There's no special time in someone's life quite like divorce … said no one ever (Right?!) Dissolving a marriage is at best a very sad time, and at worst, a harrowing experience that we need a tremendous amount of self-reflection and help get through it — from family, friends, and great movies.
We go to movies for everything else — to laugh, to learn something new about a real-life figure, to be scared out of our wits — so, naturally, we depend on them to get us through tough times. Although when we're feeling down, any comedy or uplifting story can help us forget the pain for a couple of hours, there are plenty of movies that someone going through a divorce can relate to on a whole other level.
We're not necessarily talking about heavy breakup dramas that end on a massive down note, or anxiety-producing thrillers about psychopathic exes who will only stop tormenting a fleeing ex when she is forced to end him. No, we're talking about the stories that take a lighter or an ultimately uplifting look at women going through some serious stuff but handling it like a boss — even if that means making some petty moves before finding enlightenment and moving on.
These movies tackle it all: Cheating husbands, mediocre husbands, overbearing husbands, having an affair with an ex, dealing with family members who don't approve of a woman's choices, getting together with girlfriends to vent. They delve into stories where the ladies are the bad guys in the marriage.
Naturally, epic and hilarious revenge takes center stage: The draining of bank accounts feature prominently, as well as midnight trashing of exes' houses, and bonfires built from a cheater's entire wardrobe and car. Some of the movies even tackle heavy topics, like domestic violence, drug use, and depression, but they do it in a way that is empowering to anyone watching.
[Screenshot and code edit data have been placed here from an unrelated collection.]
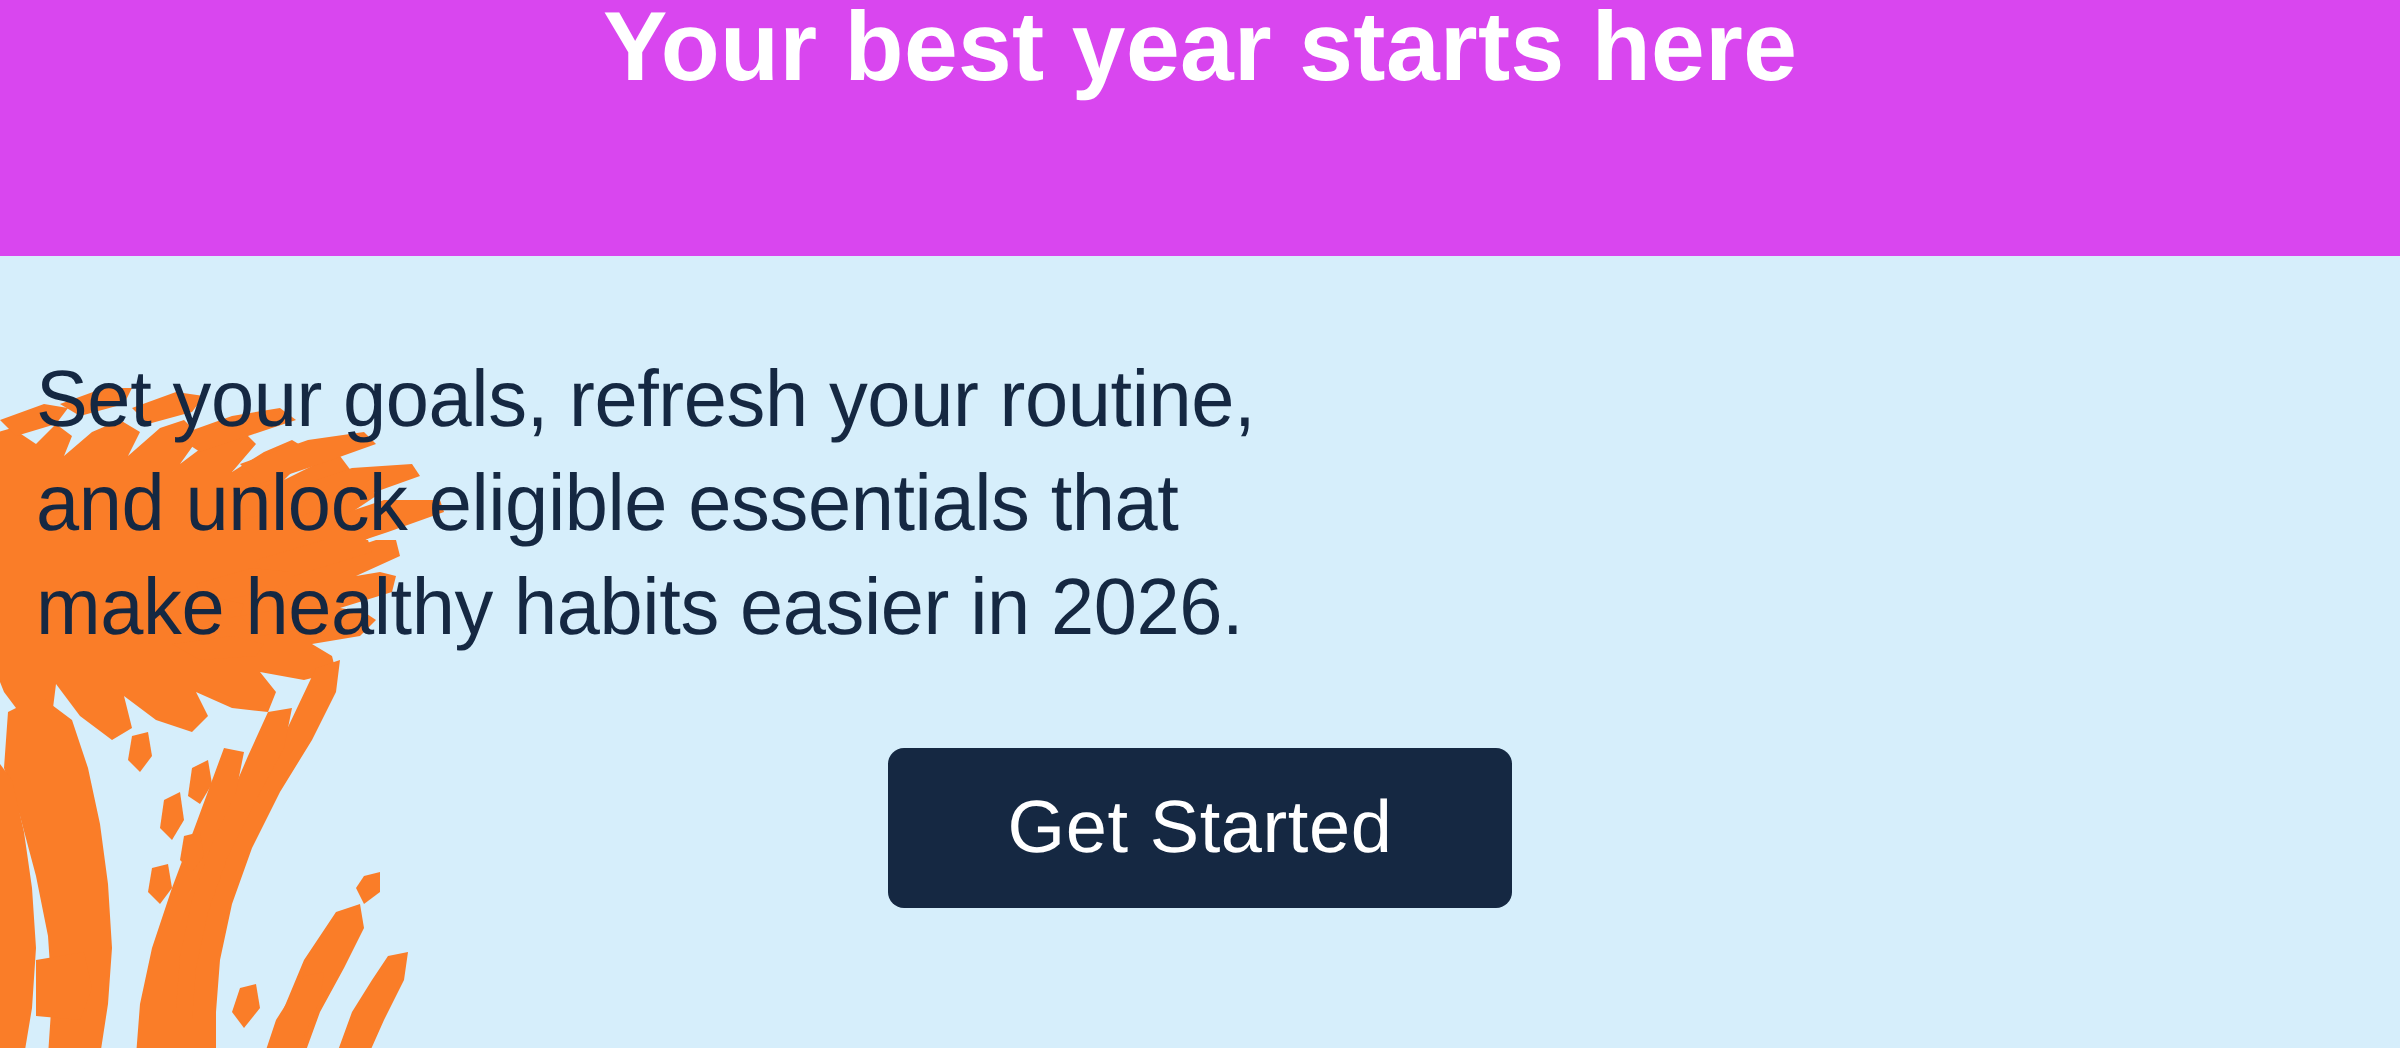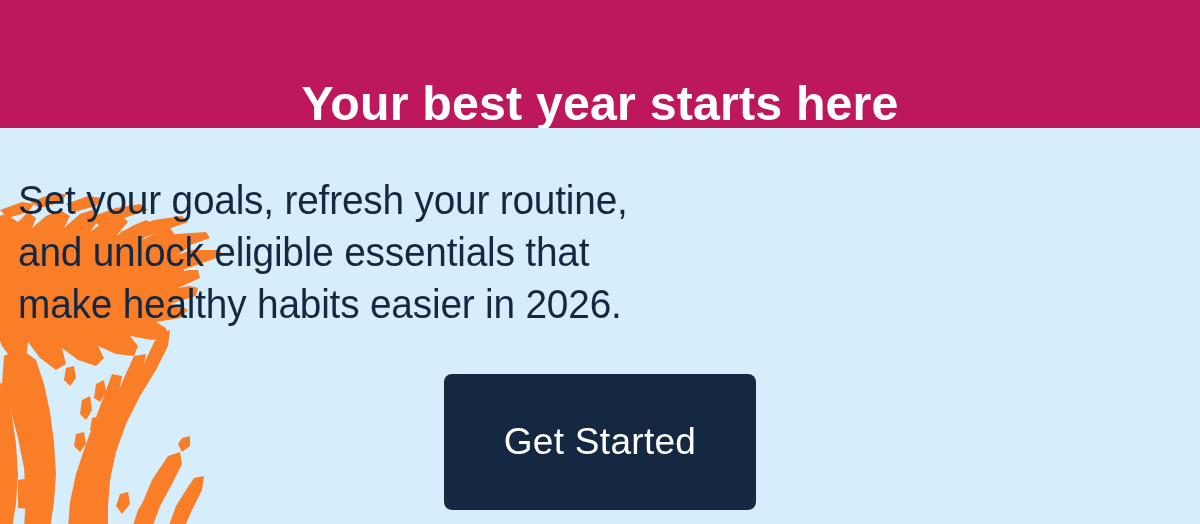--- a/index.html
+++ b/index.html
@@ -29,9 +29,9 @@
     top: 0;
     width: 1200px;
     height: 128px;
-    background: #be185d;
+    background: #d946ef;
     display: flex;
-    align-items: flex-end;
+    align-items: flex-start;
     justify-content: center;
     box-sizing: border-box;
   }

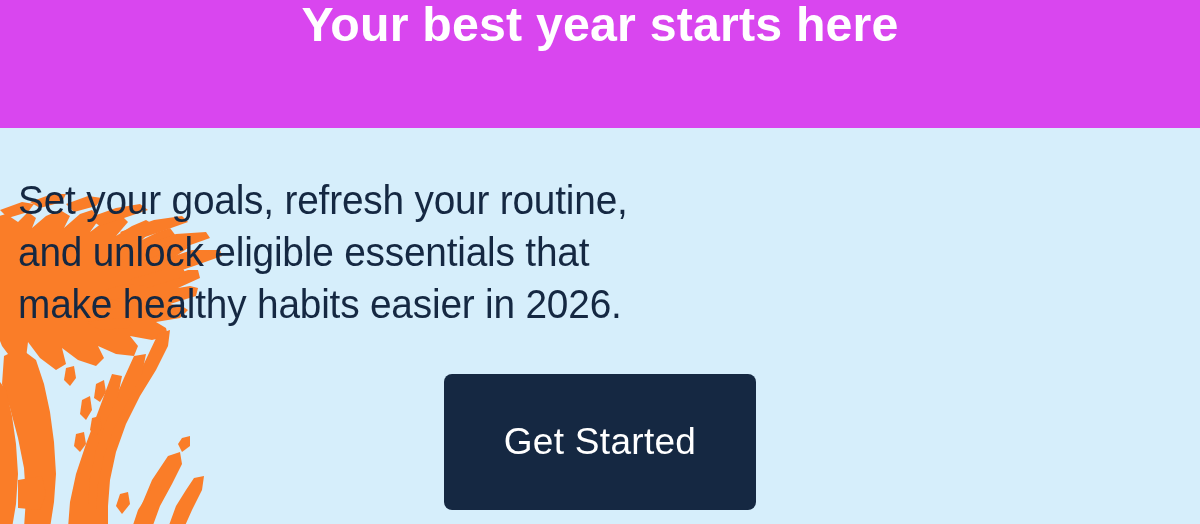--- a/index.html
+++ b/index.html
@@ -111,7 +111,7 @@
     align-items: center;
     justify-content: center;
     width: 312px;
-    height: 136px;
+    height: 80px;
     background: #152842;
     color: #ffffff;
     border: none;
Those are the ones we want to see when we're trying to patch together a way forward.
Watching divorce flicks can be cathartic in a way that doesn't always happen in real life when we're busy fighting for custody of the kids, fending the legal maneuverings of a particularly nasty ex, or ironing out details about who gets to keep what. They may not always be realistic, but they are inspiring, and often, wryly funny. Here's a list of 20 must-see movies about divorce guaranteed to make us laugh, do better, or at the very least, show us the, ahem, restorative powers of a post-divorce Italian lover.
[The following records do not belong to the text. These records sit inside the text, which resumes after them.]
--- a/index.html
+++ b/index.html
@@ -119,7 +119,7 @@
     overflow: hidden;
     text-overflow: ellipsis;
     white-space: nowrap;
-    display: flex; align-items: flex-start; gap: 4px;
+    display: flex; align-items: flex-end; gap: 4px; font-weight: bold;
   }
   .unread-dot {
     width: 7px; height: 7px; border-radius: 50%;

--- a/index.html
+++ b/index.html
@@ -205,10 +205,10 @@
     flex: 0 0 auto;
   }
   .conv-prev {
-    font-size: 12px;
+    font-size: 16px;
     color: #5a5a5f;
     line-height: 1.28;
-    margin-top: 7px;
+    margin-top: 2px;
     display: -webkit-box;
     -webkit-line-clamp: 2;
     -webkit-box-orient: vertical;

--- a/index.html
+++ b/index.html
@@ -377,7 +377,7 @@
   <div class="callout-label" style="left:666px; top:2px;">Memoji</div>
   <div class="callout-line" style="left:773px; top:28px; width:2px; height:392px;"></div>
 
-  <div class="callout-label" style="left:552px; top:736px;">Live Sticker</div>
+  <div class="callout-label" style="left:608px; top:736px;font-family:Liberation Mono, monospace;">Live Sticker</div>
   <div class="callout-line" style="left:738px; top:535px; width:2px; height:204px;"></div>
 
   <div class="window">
'Under the Tuscan Sun' (2003)
The divorce movie par excellence, Under the Tuscan Sun stars Diane Lane as a woman whose cheater of a husband not only leaves her, but gets the couple's house and moves in his pregnant mistress. She goes to Italy on a whim, buys an entire dilapidated villa, and has a torrid affair with a hot, young Italian dude (shocking fact: it doesn't last). Lane's character also fixes the house and takes in an orphaned teenage Polish immigrant and her pregnant friend, whose partner has left her, creating an unexpected family. (Whew!) That's A LOT of best-case-scenario fantasy, but we're here for it.
'Erin Brockovich' (2000)
Erin Brockovich is not a tale about divorce, it's a story about the strength and ingenuity that many divorced women are forced to summon up when their backs are against the wall. Best of all, it's a true story. Erin was a charmingly brash, gutsy single mom of three who forced her lawyer to hire her so she could support her kids after she lost her car-crash lawsuit case. Despite having no law degree, she ended up uncovering a gas company's illegal dumping of cancer-causing chemicals beneath a small town, and helped bring the victims millions in damages.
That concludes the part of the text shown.